#### TASK BRIEF
Determine the count of lines containing "Christian" in the entries below and return only that figure.

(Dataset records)

-----

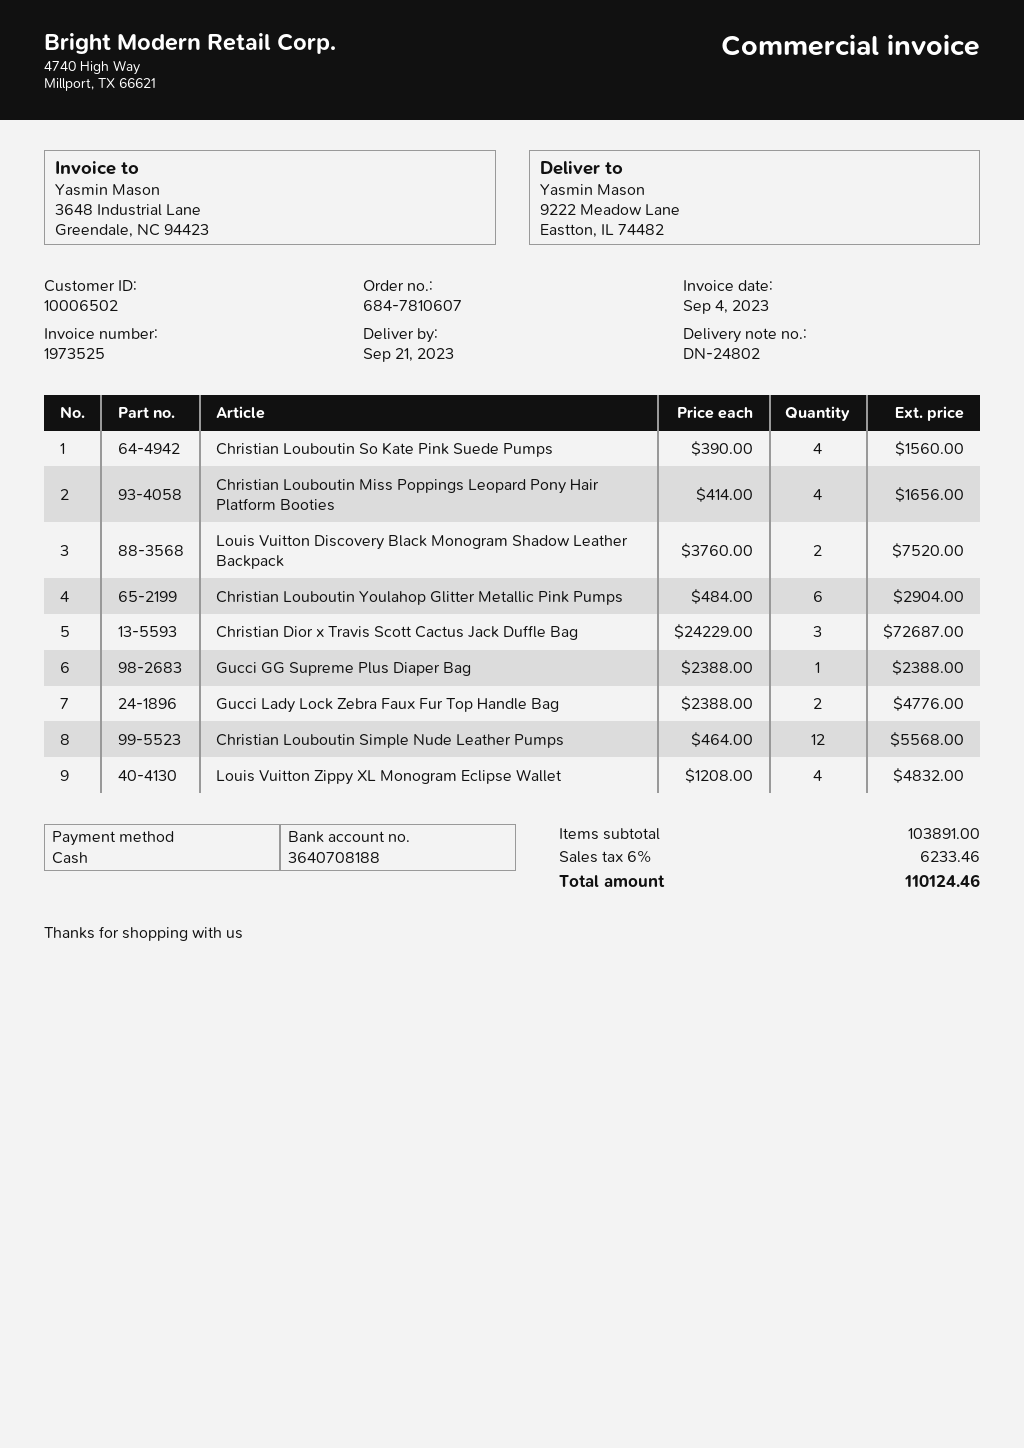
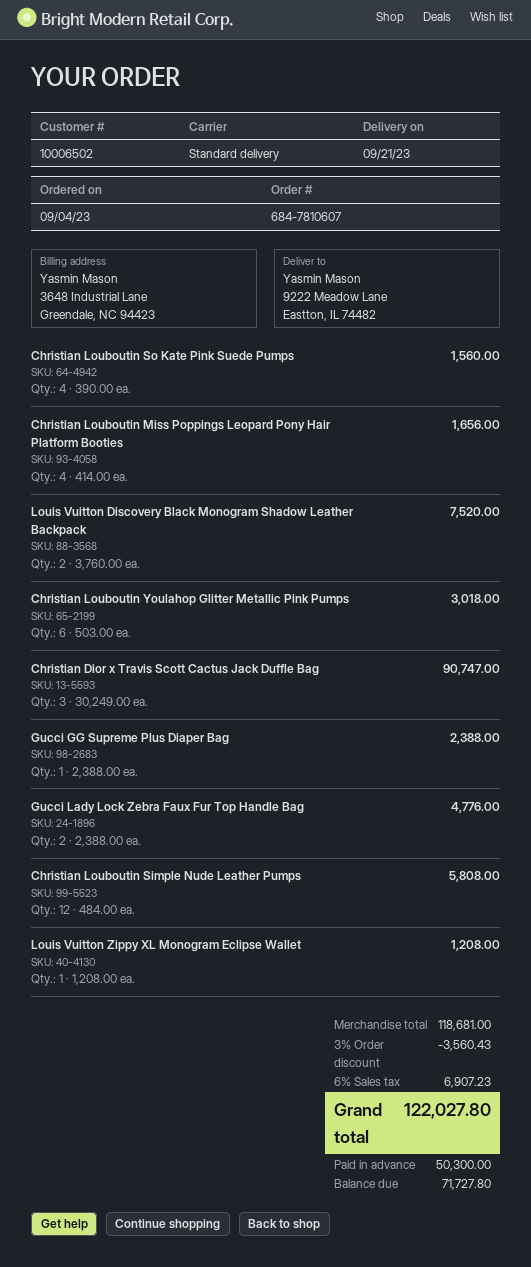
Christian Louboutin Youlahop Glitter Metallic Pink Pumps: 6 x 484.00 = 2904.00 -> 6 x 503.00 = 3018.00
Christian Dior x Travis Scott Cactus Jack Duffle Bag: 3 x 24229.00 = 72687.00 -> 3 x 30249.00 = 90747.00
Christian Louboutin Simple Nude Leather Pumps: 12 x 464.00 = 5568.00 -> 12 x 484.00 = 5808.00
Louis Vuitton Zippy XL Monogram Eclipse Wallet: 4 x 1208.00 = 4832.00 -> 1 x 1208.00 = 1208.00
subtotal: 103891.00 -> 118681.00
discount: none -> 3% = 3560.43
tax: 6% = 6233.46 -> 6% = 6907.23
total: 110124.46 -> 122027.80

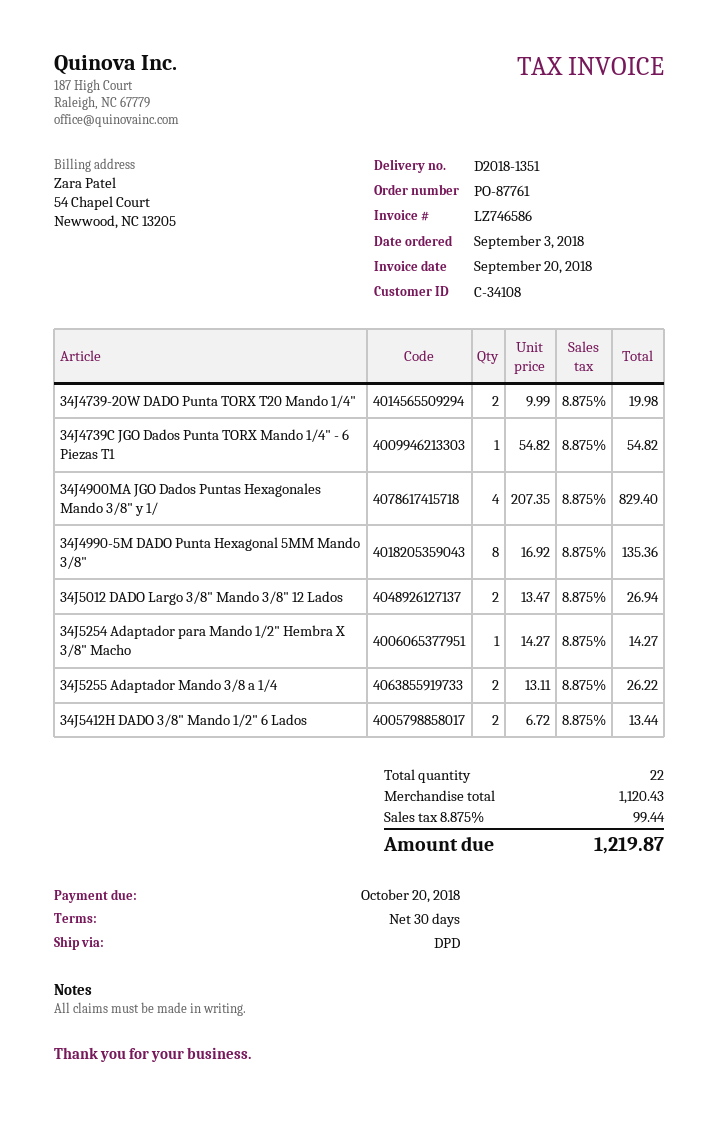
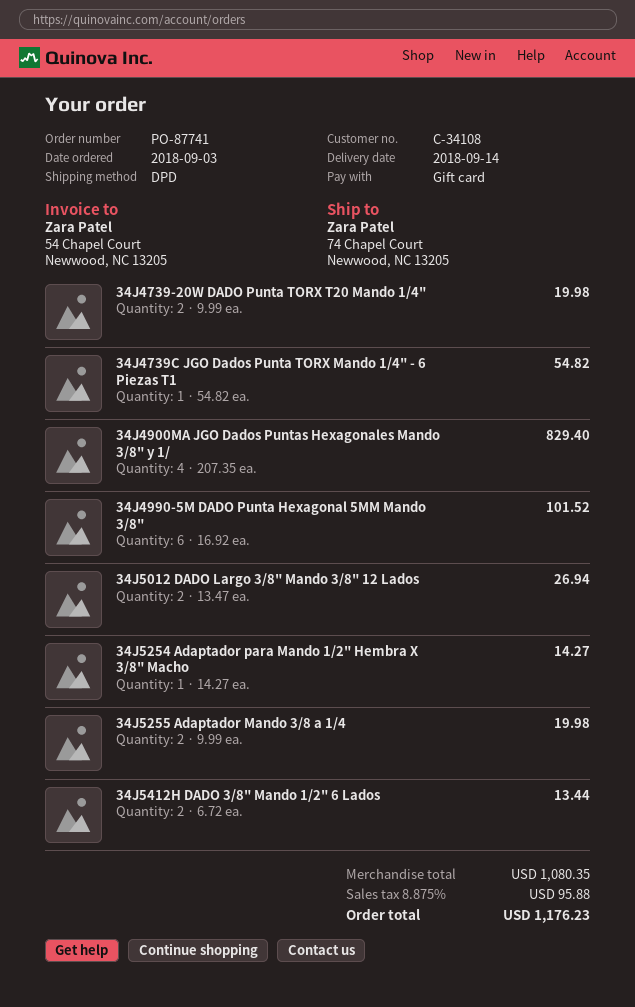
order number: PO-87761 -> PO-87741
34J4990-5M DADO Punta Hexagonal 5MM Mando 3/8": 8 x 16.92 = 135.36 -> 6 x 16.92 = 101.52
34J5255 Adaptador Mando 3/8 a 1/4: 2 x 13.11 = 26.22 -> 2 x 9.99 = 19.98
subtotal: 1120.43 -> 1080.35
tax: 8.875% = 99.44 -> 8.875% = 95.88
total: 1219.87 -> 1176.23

-----

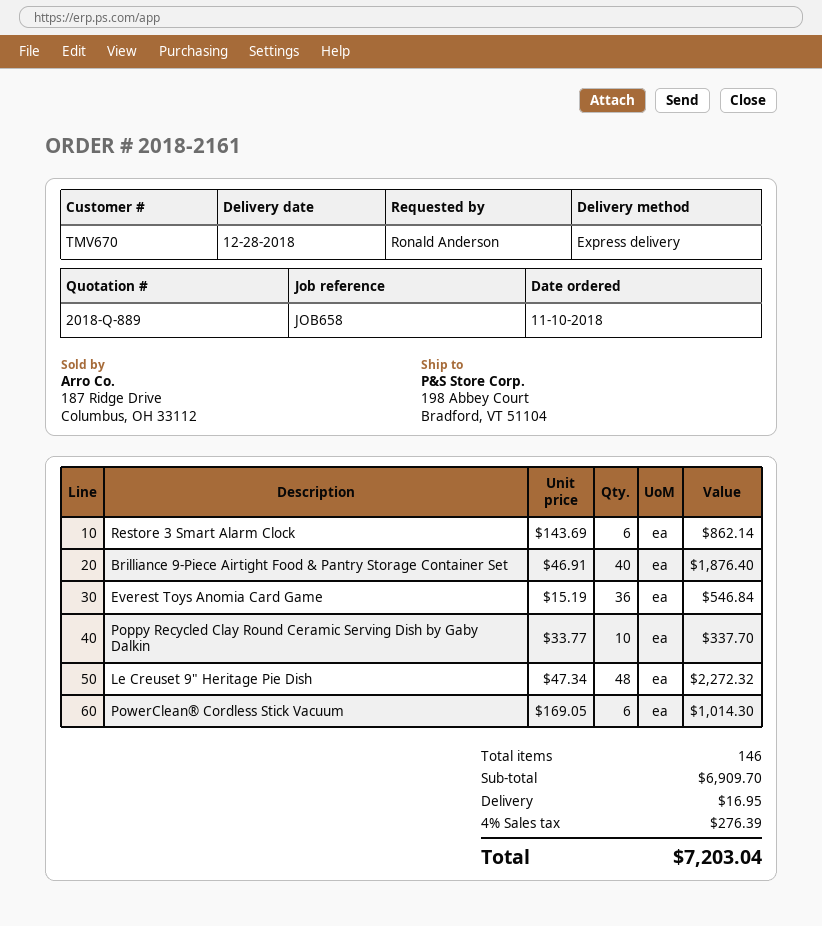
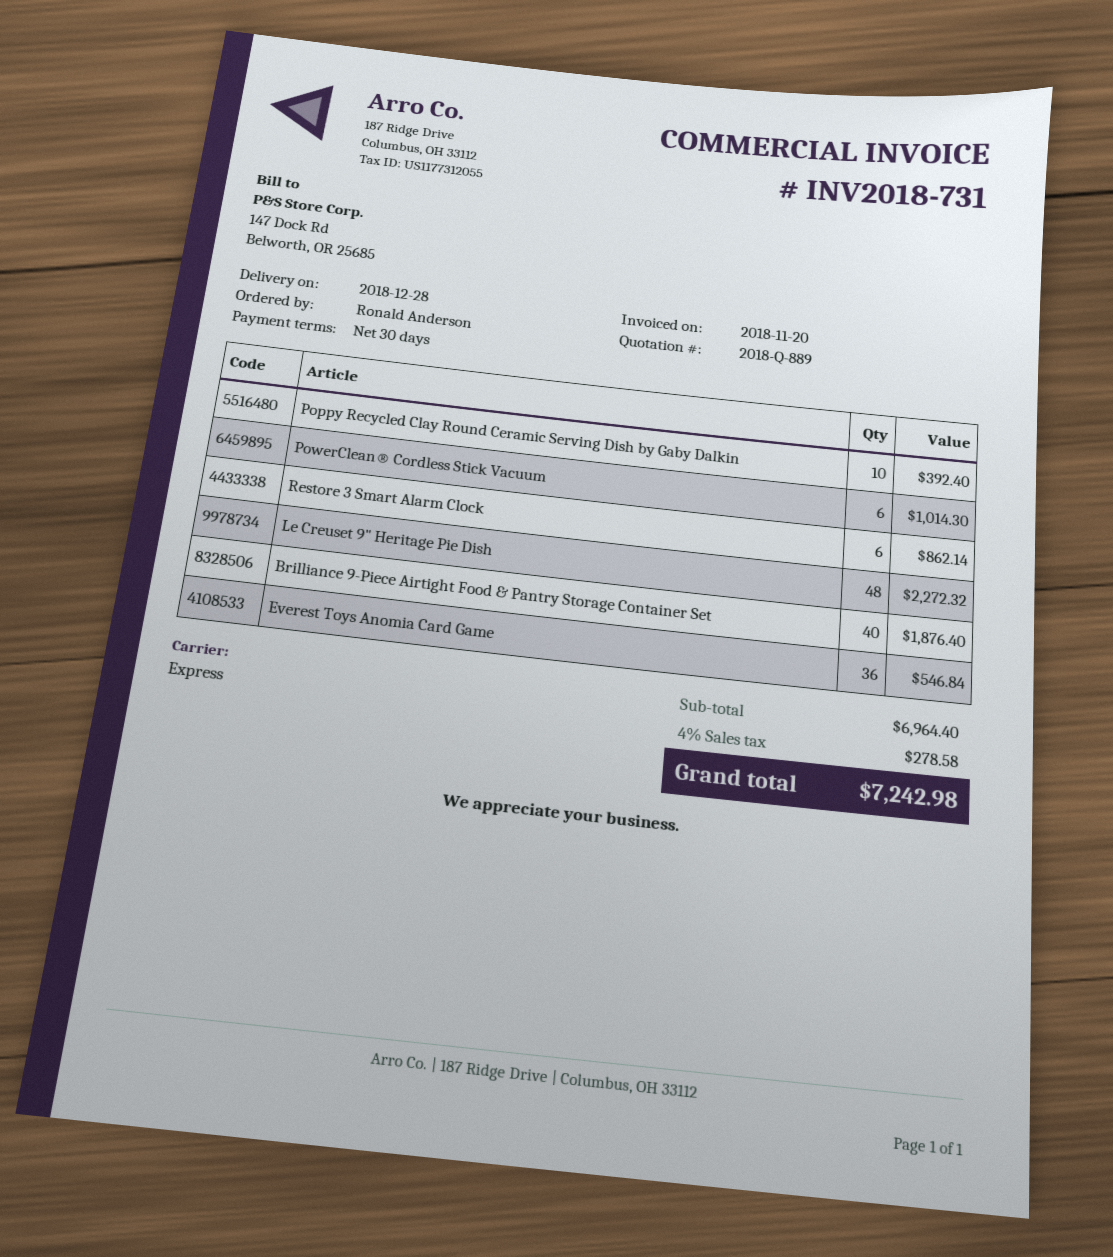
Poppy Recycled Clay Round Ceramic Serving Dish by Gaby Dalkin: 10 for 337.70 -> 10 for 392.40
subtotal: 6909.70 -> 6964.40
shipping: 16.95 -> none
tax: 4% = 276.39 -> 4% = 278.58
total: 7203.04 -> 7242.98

-----

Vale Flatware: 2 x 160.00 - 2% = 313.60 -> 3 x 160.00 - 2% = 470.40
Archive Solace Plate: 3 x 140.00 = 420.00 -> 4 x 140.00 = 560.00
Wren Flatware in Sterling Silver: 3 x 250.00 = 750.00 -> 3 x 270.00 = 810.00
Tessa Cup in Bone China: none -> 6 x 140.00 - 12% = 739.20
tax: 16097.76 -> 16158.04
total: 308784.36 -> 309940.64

-----

#### YOUR RESPONSE
3